Es importante señalar que esta vocación pública no solo le pertenece al Estado. Tratar de hacer coincidir lo público con lo estatal reduce la esfera pública a un ámbito estrecho, donde actúan solo las instituciones pertenecientes al Estado. De esta forma, en vez de fortalecer lo público, se le debilita. Lo público no es una cualidad jurídica relativa solo a la propiedad de las instituciones, sino que es una característica que deriva del sentido y orientación de las actividades que las instituciones realizan. El aporte mixto de vocación pública es el principio que subyace en la historia institucional de la educación superior de nuestro país.
Es evidente que las universidades aportan al desarrollo del país a través de sus egresados, de la formación otorgada a sus alumnos, colaborando al crecimiento personal y a la movilidad social. Así, egresan de nuestras aulas profesionales que han tenido una destacada participación en el ámbito social, político, económico, científico, cultural, artístico y deportivo, aportando al desarrollo del país.
Además, la investigación y nuevo conocimiento permite avanzar en diversas áreas, algunas cruciales, como son la dignidad de la persona, el desarrollo de la educación en todos sus niveles, la promoción de la justicia, la vivienda digna, la protección de la naturaleza, la distribución equitativa de los recursos, y otros. En el vínculo con su entorno, las universidades entregan aportes concretos a la sociedad a través de diversos proyectos en salud, seguridad, ciencia y tecnología, artes, entre otros.

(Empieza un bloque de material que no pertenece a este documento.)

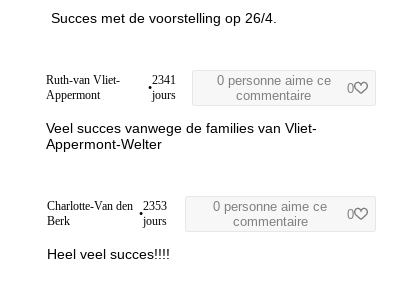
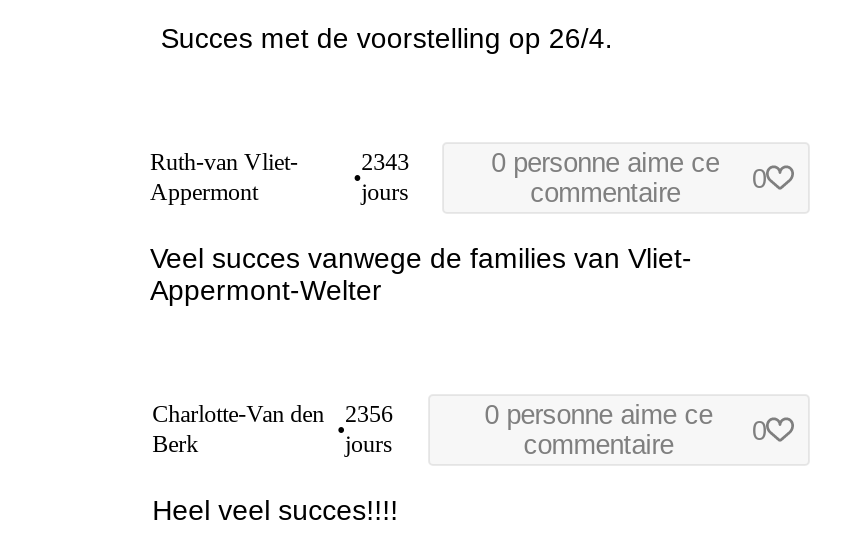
- 2341
+ 2343

- Charlotte-Van den 2353
+ Charlotte-Van den 2356
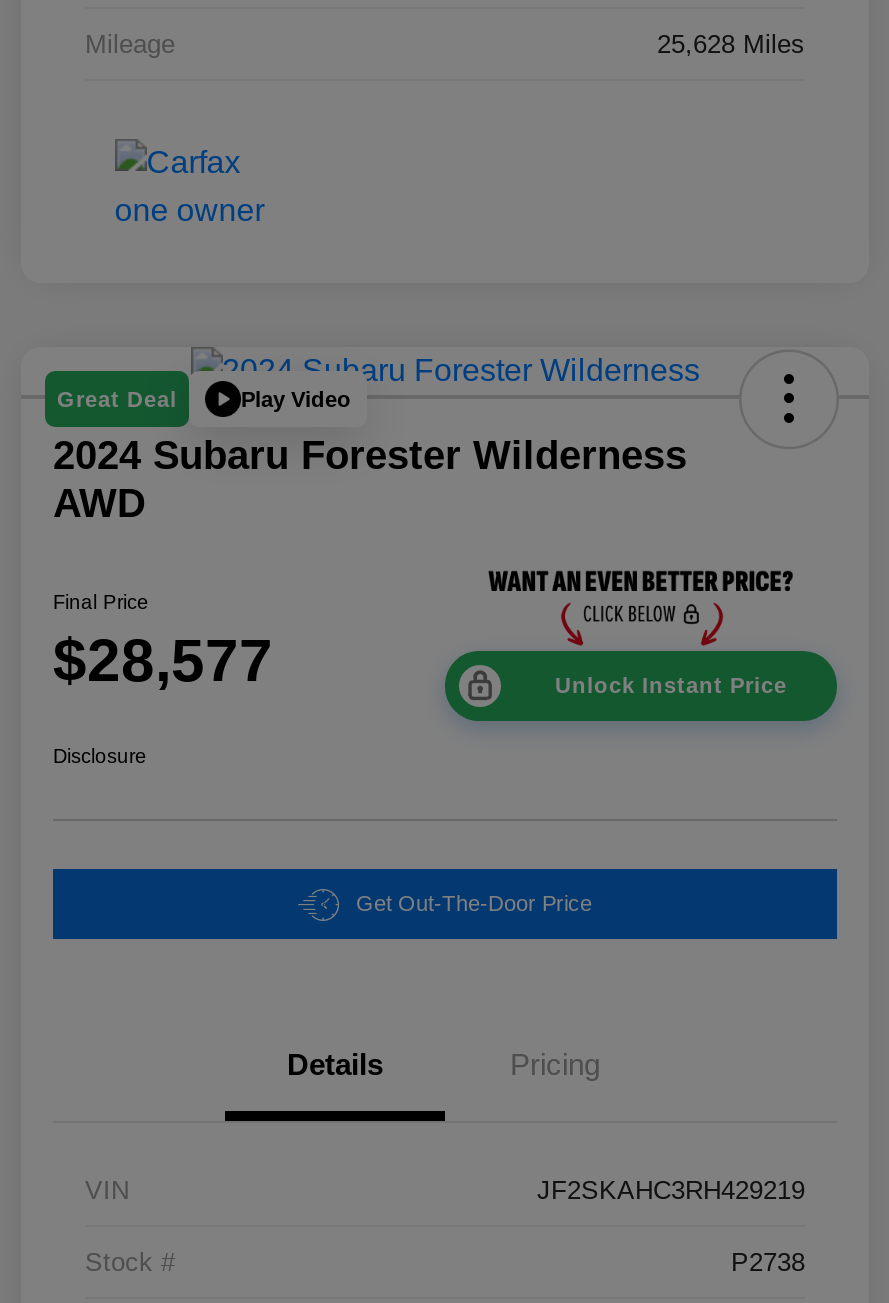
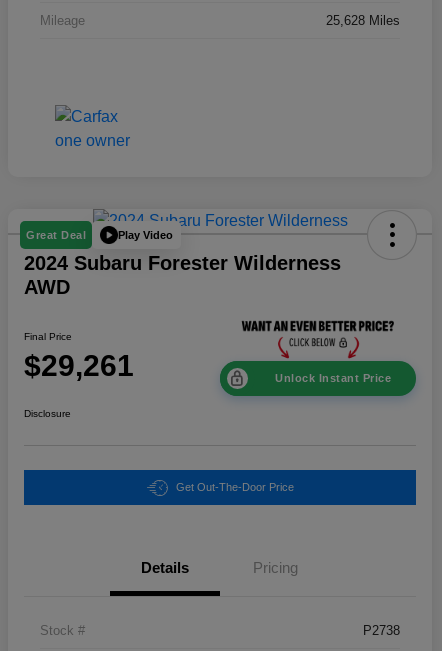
moved down: Great Deal | Play Video | 2024 Subaru Forester Wilderness | AWD | Final Price

- $28,577
+ $29,261

moved down: Unlock Instant Price | Disclosure | Get Out-The-Door Price | Details | Pricing

- VIN
- JF2SKAHC3RH429219
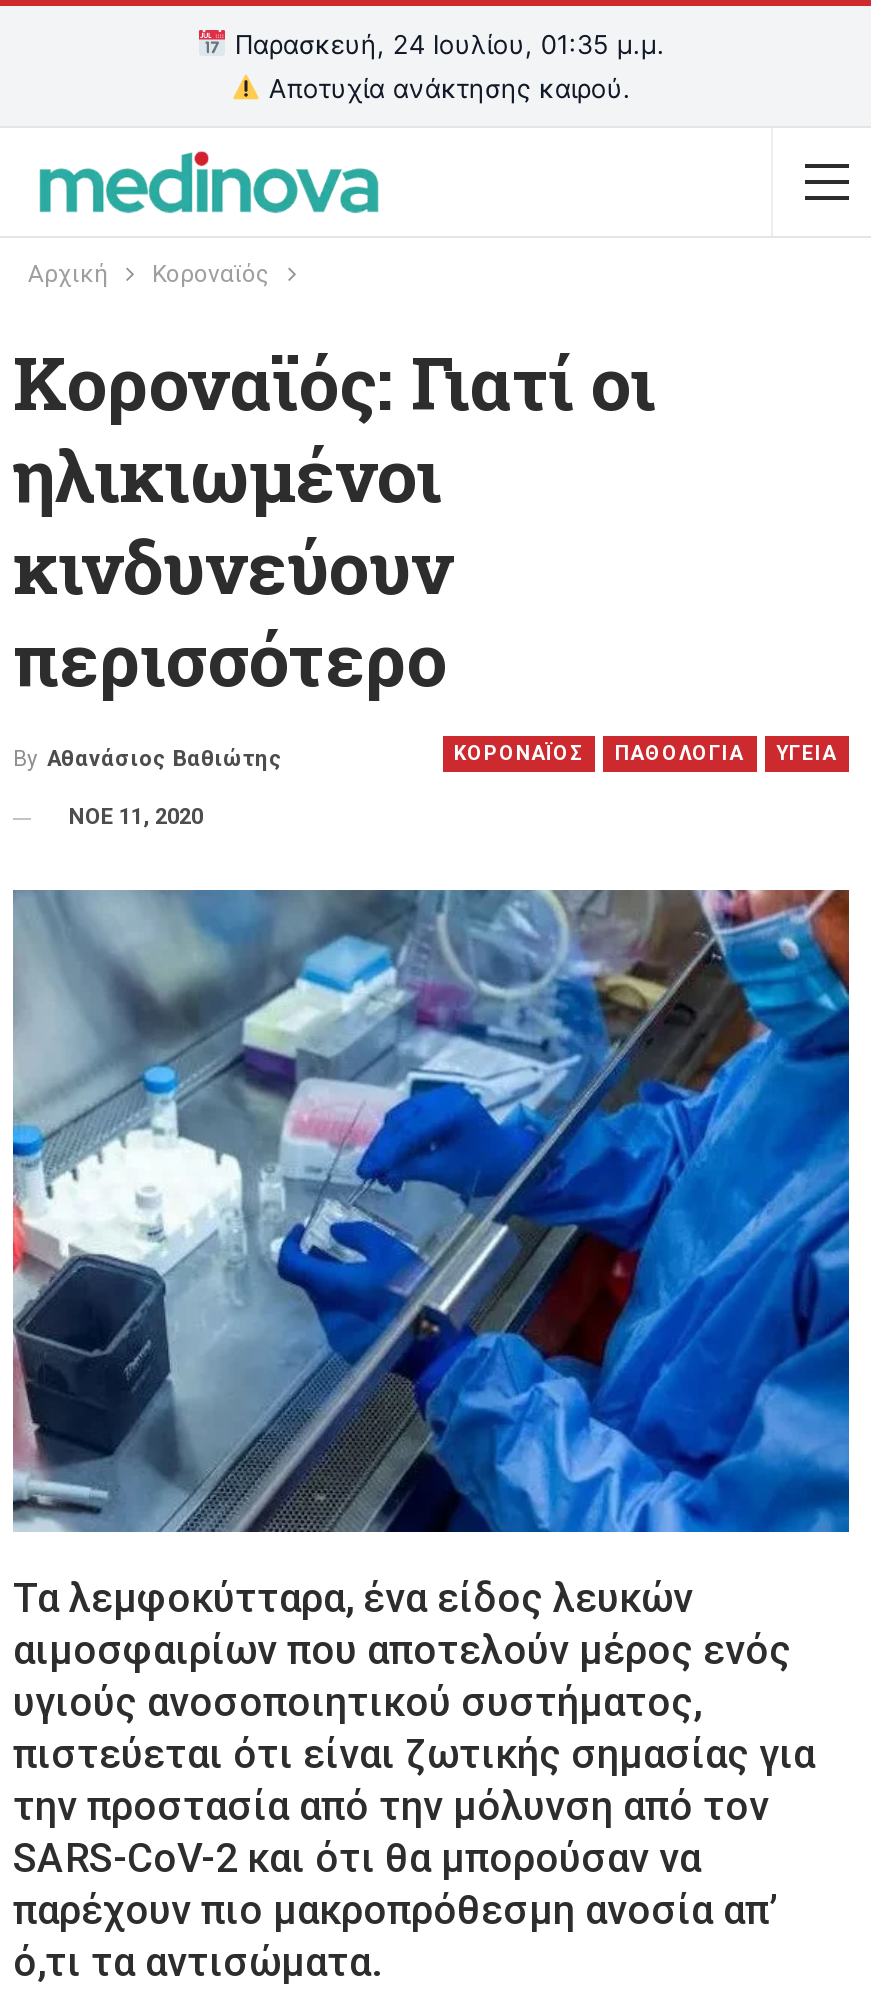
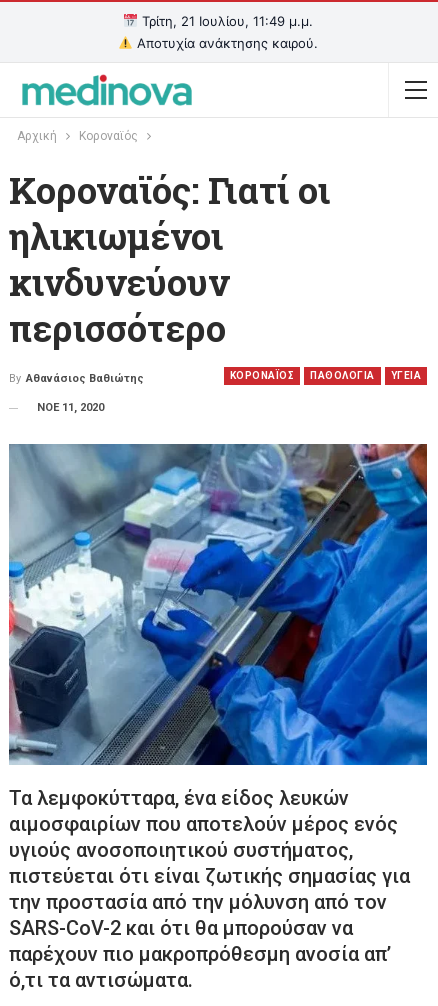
- Παρασκευή, 24 Ιουλίου, 01:35 μ.μ.
+ Τρίτη, 21 Ιουλίου, 11:49 μ.μ.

En nuestro caso y desde la fundación, concordando con la misión e identidad, la Universidad Católica busca promover el diálogo entre fe y cultura, entre competencia profesional y sabiduría cristiana con el objetivo de influir de manera positiva en la realidad de la sociedad. Nos motiva entregar un testimonio y presencia de nuestra identidad, de comunidad y de excelencia académica.
El desarrollo humano integral se convierte así en una materia prioritaria y de permanente reflexión al interior de nuestra institución, ya que estamos convencidos de que el desarrollo de los pueblos necesita de una reflexión en su dimensión humana y espiritual. Promover este proyecto en el centro de nuestro quehacer nos compromete a cumplir con las necesidades de la sociedad. Este es un permanente desafío y una hoja de ruta que se renueva y actualiza.